Giovedí 19 Settembre, sulla pagina del Gazzettino.it (quotidiano di riferimento del Nord-Est), sezione di Pordenone, fa bella vista un articolo dal titolo “Zoppola fa Bingo: arrivano cento nuovi posti di lavoro”.

L`articolo, nel descrivere pomposamente la notizia, prosegue dicendo che l’apertura di una nuova sala bingo da oltre 700 posti e con oltre 100 slot machine dará lavoro a un centinaio di persone fra cuochi, baristi, camerieri, operatori di sala e cassieri: l’80% di essi avrà un contratto a tempo indeterminato.

Vi invito a leggere personalmente l`articolo, che presenta questa notizia come una vera e propria opportunitá del tutto irrinunciabile per il territorio pordenonese.

Peccato, peró, che il giornalista Davide Lisetto si sia completamente dimenticato di fare il men che minimo cenno al fatto che la ludopatia è una patologia ormai riconosciuta dalle ASL, cioè una vera e propria malattia che, ad oggi, colpisce circa un milione di italiani.

Paolo Jarre, direttore del Dipartimento Patologia delle Dipendenze dell’Asl Torino 3, evidenzia che la vicinanza di un luogo dove sia possibile giocare d`azzardo é un fattore determinante per l’aumento del numero dei giocatori patologici: a Gorizia, ad esempio, che si trova al confine con la Slovenia, dove ci sono casinò aperti 24 ore su 24, la percentuale dei giocatori patologici è doppia rispetto al resto del Friuli Venezia Giulia. Per verificarlo, basta prendersi il disturbo di una telefonata al Centro di recupero giocatori d’azzardo, in provincia di Udine, per farsi un`idea della preoccupante dimensione che sta assumendo questo nuovo problema sociale.

Chiunque puó cadere nella trappola di questa dipendenza, anche se, piú frequentemente, ne sono soggetti i maschi in etá adulta. Lo scorso luglio é balzato alle cronache il suicido, a Ischia, di un ragazzo di soli 19 anni. Una vera e propria bomba sociale, quindi, pronta a esplodere e a rovinare la vita di molte persone che si lasciano sedurre dalla falsa illusione di risolvere i loro problemi davanti a una macchinetta, ma anche la vita delle loro famiglie. Il giocatore d`azzardo nasconde la propria patologia, se ne vergogna, mente ai propri cari e aumenta le proprie giocate sempre piú frequentemente nel tentativo di recuperare il denaro perso.
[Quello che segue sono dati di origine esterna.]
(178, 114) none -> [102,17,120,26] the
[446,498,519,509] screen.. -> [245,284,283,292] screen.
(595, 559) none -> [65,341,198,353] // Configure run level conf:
Per non parlare poi, del riciclaggio di denaro sporco che si verifica in questi ambienti, ormai acclarato dalle Istituzioni.
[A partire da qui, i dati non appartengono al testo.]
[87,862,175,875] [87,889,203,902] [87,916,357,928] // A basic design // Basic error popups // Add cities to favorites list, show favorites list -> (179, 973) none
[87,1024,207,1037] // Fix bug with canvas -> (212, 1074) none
Ma di tutto ció il Gazzettino.it non fa cenno. Quello che conta sono quei (presunti) nuovi cento posti di lavoro, i cui stipendi saranno pagati da coloro che precipiteranno nel baratro del gioco, della solitudine e della depressione, le cui nefaste conseguenze dovranno essere poi affrontate dalle ASL locali a spese di tutti i contribuenti. Davvero un ottimo affare per la comunità.

Lo sconcertante lavoro del Il Gazzettino, è poi proseguito con le edizioni in edicola (a firma di altri giornalisti): il 26 settembre, a pagina 2, una intera pagina è dedicata alla grande festa di inaugurazione, senza scrivere una sola parola sul gioco d`azzardo patologico; il giorno dopo, un altro simpatico giro di vite con la scusa dell`allarme antincedio puntualmente scattato a causa di una sigaretta lasciata accesa in sala, come a dire che i locali sono perfettamente a norma e rappresentano un porto sicuro dove spendere (ma sarebbe meglio dire sprecare) il proprio tempo libero.

Mi pongo due domande. La prima è rivolta alla politica, al comune di Zoppola, alla Regione Friuli Venezia Giulia: é davvero impossibile bloccare l`aperture di questi casinó (perché di veri e propri casinó si tratta, dove mancano solo i tavoli verdi e le carte)? Perché non si può? E se si può, quali sono gli strumenti per impedirlo?

La seconda è rivolta alla direzione de Il Gazzettino: vi sembrano, i vostri, articoli completi per una informazione degna di tal nome? Ricordo che l’Italia figura al 67° posto tra i paesi con la maggiore libertà di stampa.